I have more experience and a broader portfolio, but do you think anyone would
have reason to submit my site to HN? Nup.

If the large percentage rubbed the wrong way by this were likely to rain his
house with stones, he'd have a problem, but they won't. They'll move on to the
next topic and forget him pretty quickly.

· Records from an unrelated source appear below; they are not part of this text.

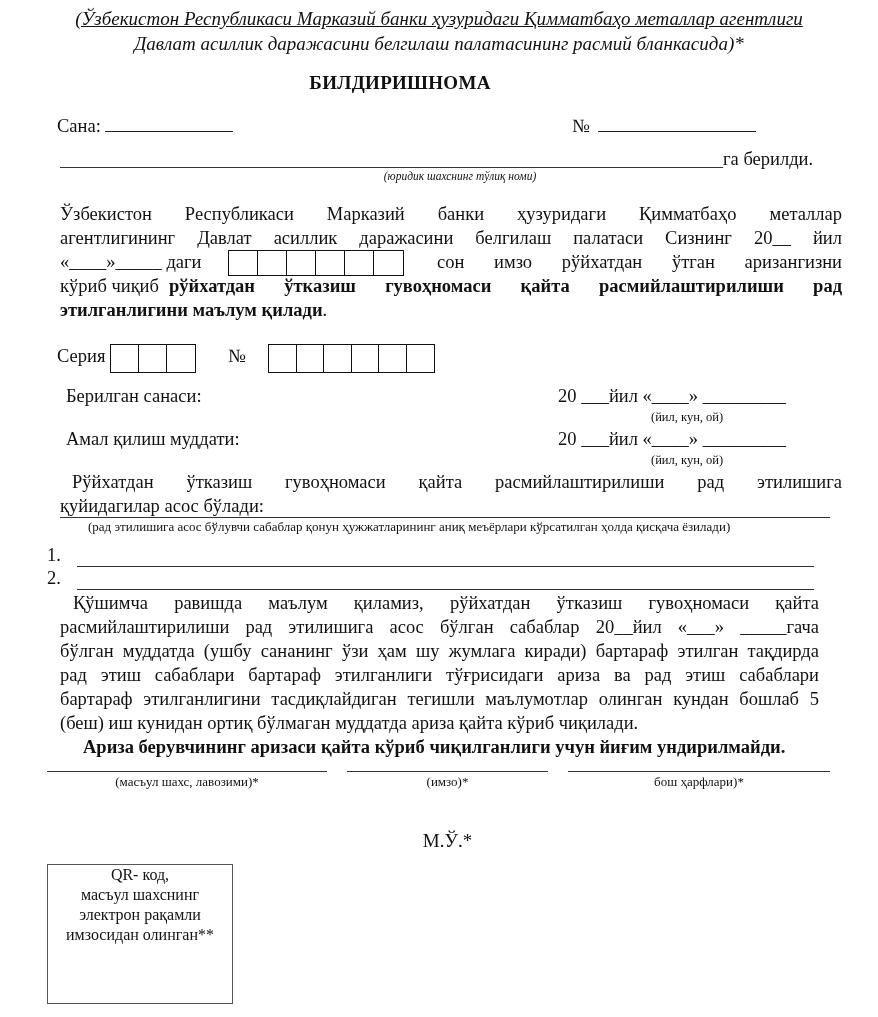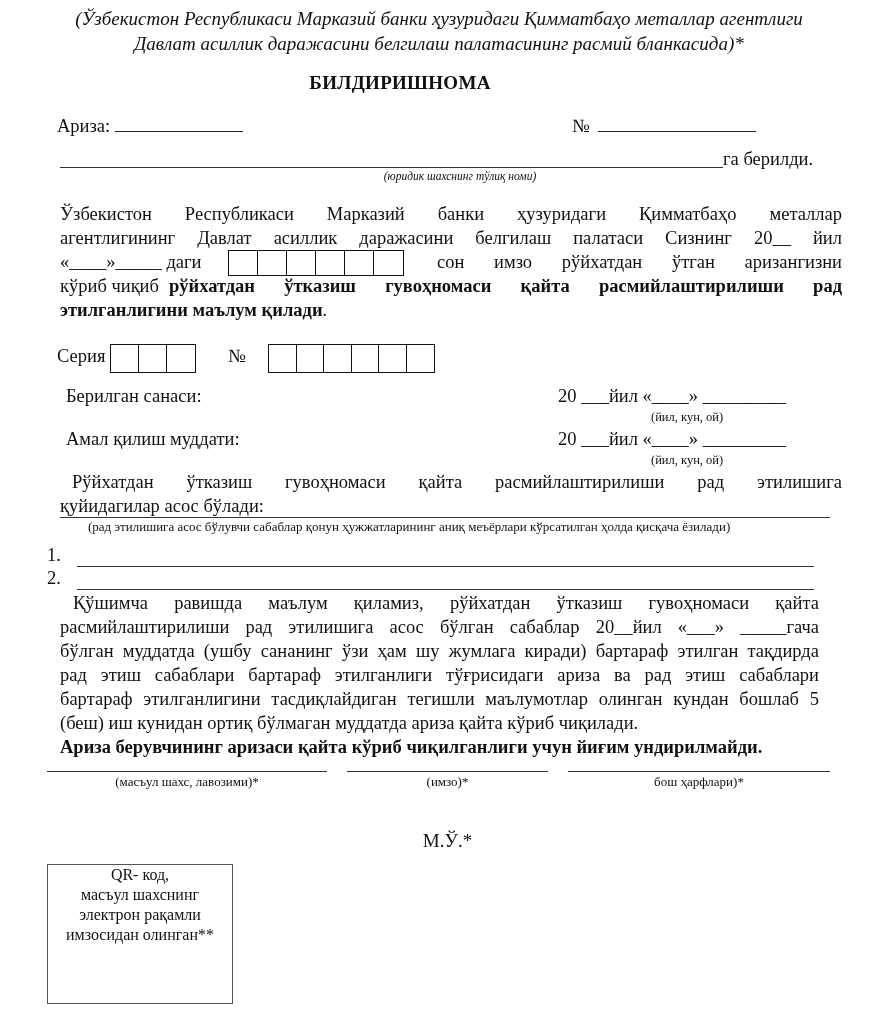"(Ўзбекистон Республикаси Марказий банки" div.abs { text-decoration: none -> underline }
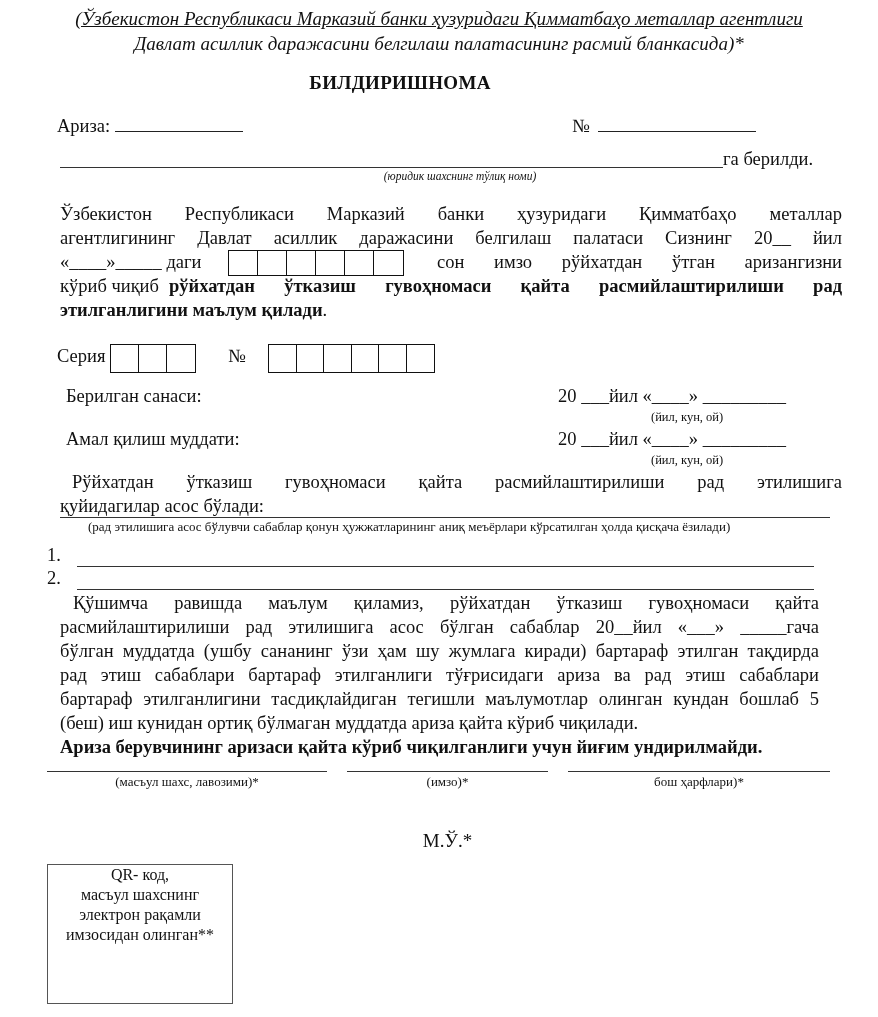"Ариза:" span { text: Ариза -> Сана }
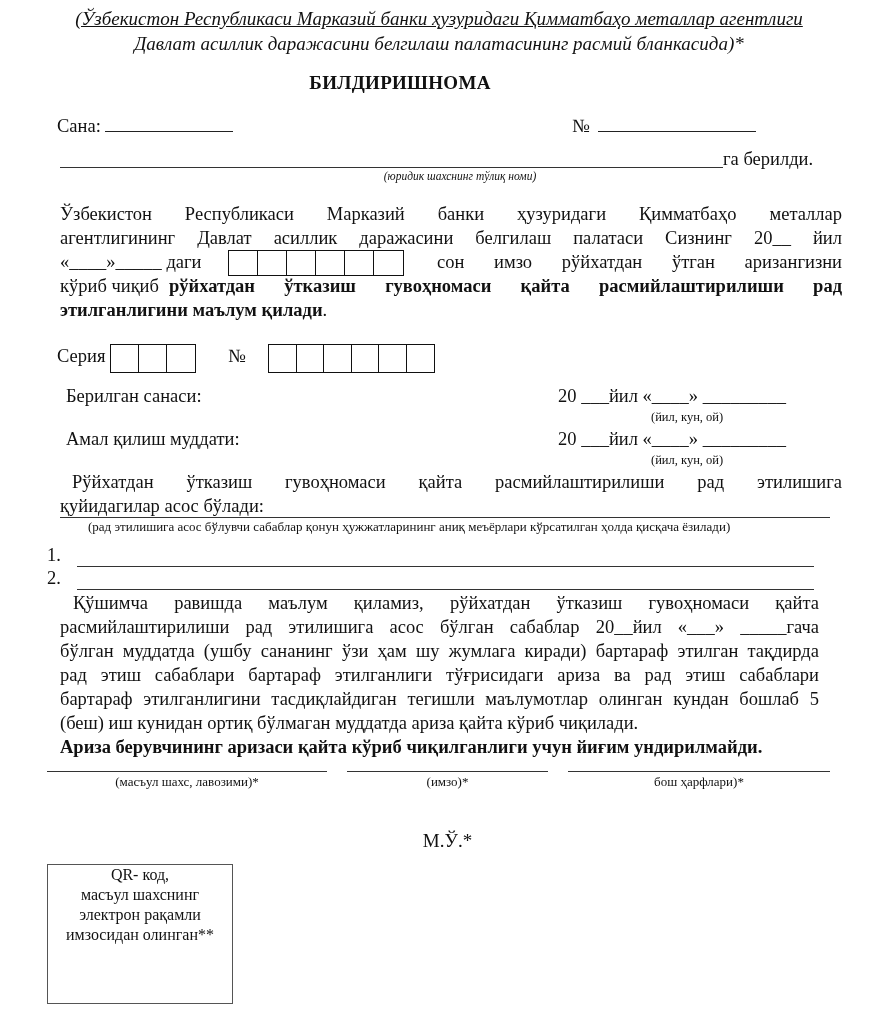"Ариза берувчининг аризаси қайта кўриб" div.abs { left: 60px -> 83px }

On top of that, he will get a more receptive crowd as this moves around
Twitter and the like too.

I'd guess that big business or even medium enterprises won't touch him, but
anyone needing a freelancer or with a start-up might. Those two groups would
be reasonably well represented here.

------
lhnz
The attitude is more compelling than the work. But, in a group of candidates
of similar quality, I would be more likely to hire the guy with a sense of
humour.

------
wallflower
This guy knows how to market. He's like Zed Shaw

<http://techcrunch.com/2011/03/16/ebay-wetsuit-bear-urinal/>

------
flocial
This reminded me of the flipside of doing everything the client wants:

<http://theoatmeal.com/comics/design_hell>

------
PelCasandra
Agreed with ForrestN. I don't see anything special about this. That guy is not
a designer himself. He just mere know how to use the tools yet he thinks so.

------
ForrestN
An edgy package for conservative, second-rate work. Not surprised you can't
click on the thumbs.

------
oldstrangers
His websites look like every cookie-cutter wordpress "business" theme out
there... Horrible, to put it nicely. His "graphic design" is no more than a
few mouse clicks in illustrator on someone else's photographs.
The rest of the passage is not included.